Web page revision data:
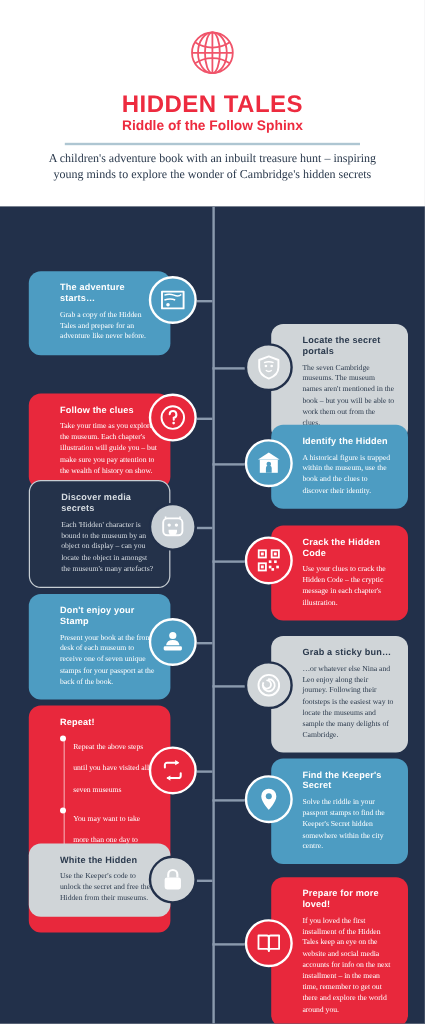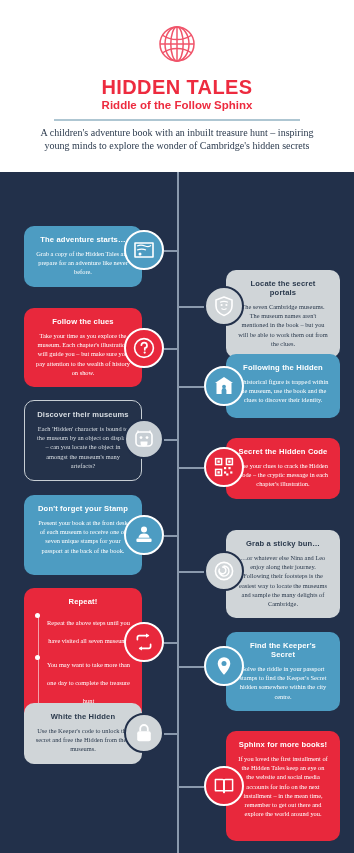"The adventure starts…" .card { padding: 9px 11px 10px 11px -> 9px 11px 10px 26px; text-align: center -> none }
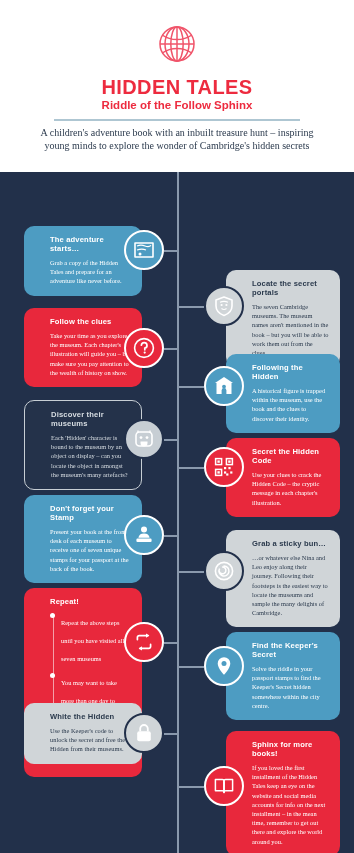"Follow the clues" div.card { top: 136px -> 156px }
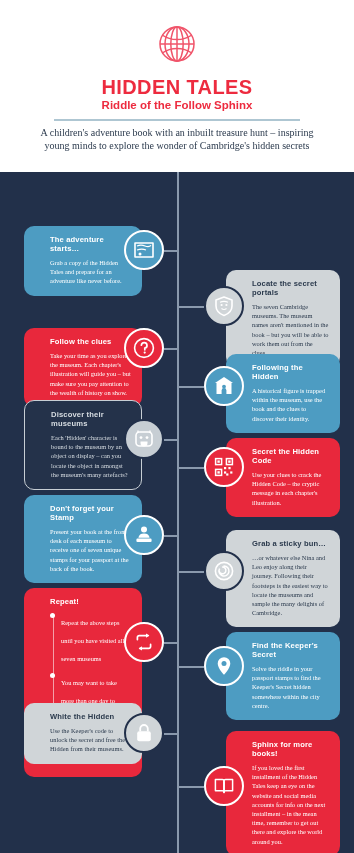"Following the Hidden" h3 { text: Following -> Identify }
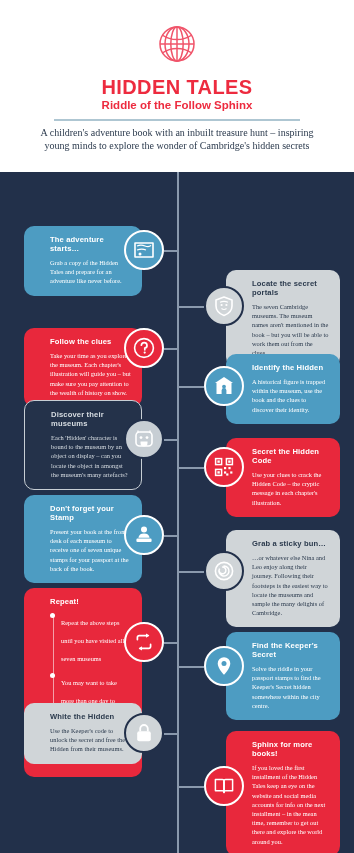"Discover their museums" h3 { text: their museums -> media secrets }
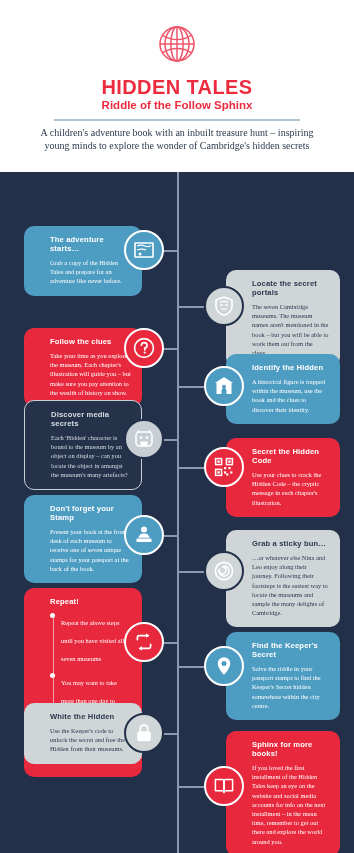"Secret the Hidden Code" h3 { text: Secret -> Crack }
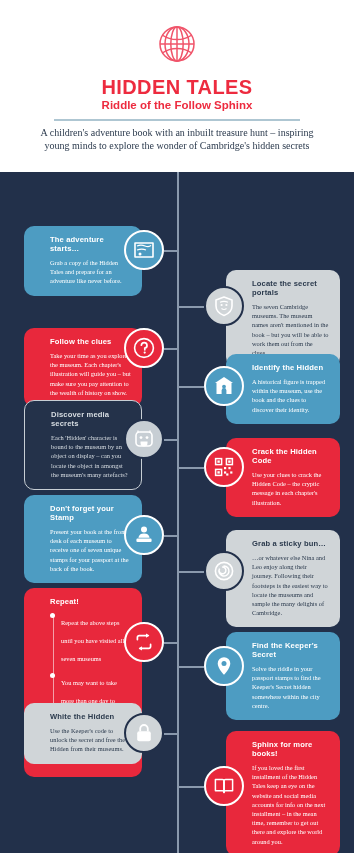"Don't forget your Stamp" h3 { text: forget -> enjoy }
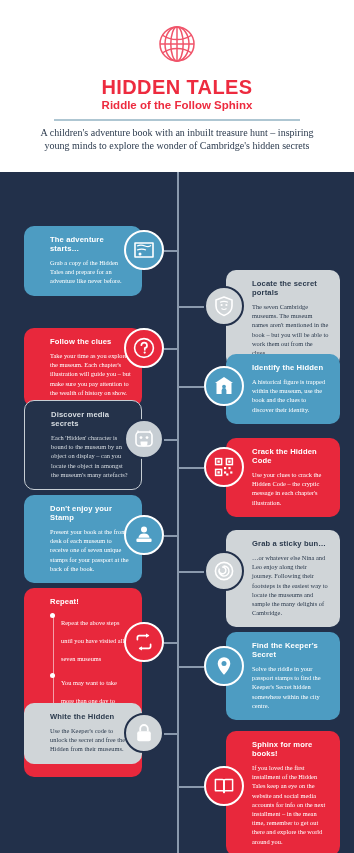"Sphinx for more books!" h3 { text: Sphinx for more books -> Prepare for more loved }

What this task involves: Drop the pictures, then write out only the lines running from the one containing "text: Secret ->" through the last line above, both included, exactly.

Result of the task:
"Secret the Hidden Code" h3 { text: Secret -> Crack }
"Don't forget your Stamp" h3 { text: forget -> enjoy }
"Sphinx for more books!" h3 { text: Sphinx for more books -> Prepare for more loved }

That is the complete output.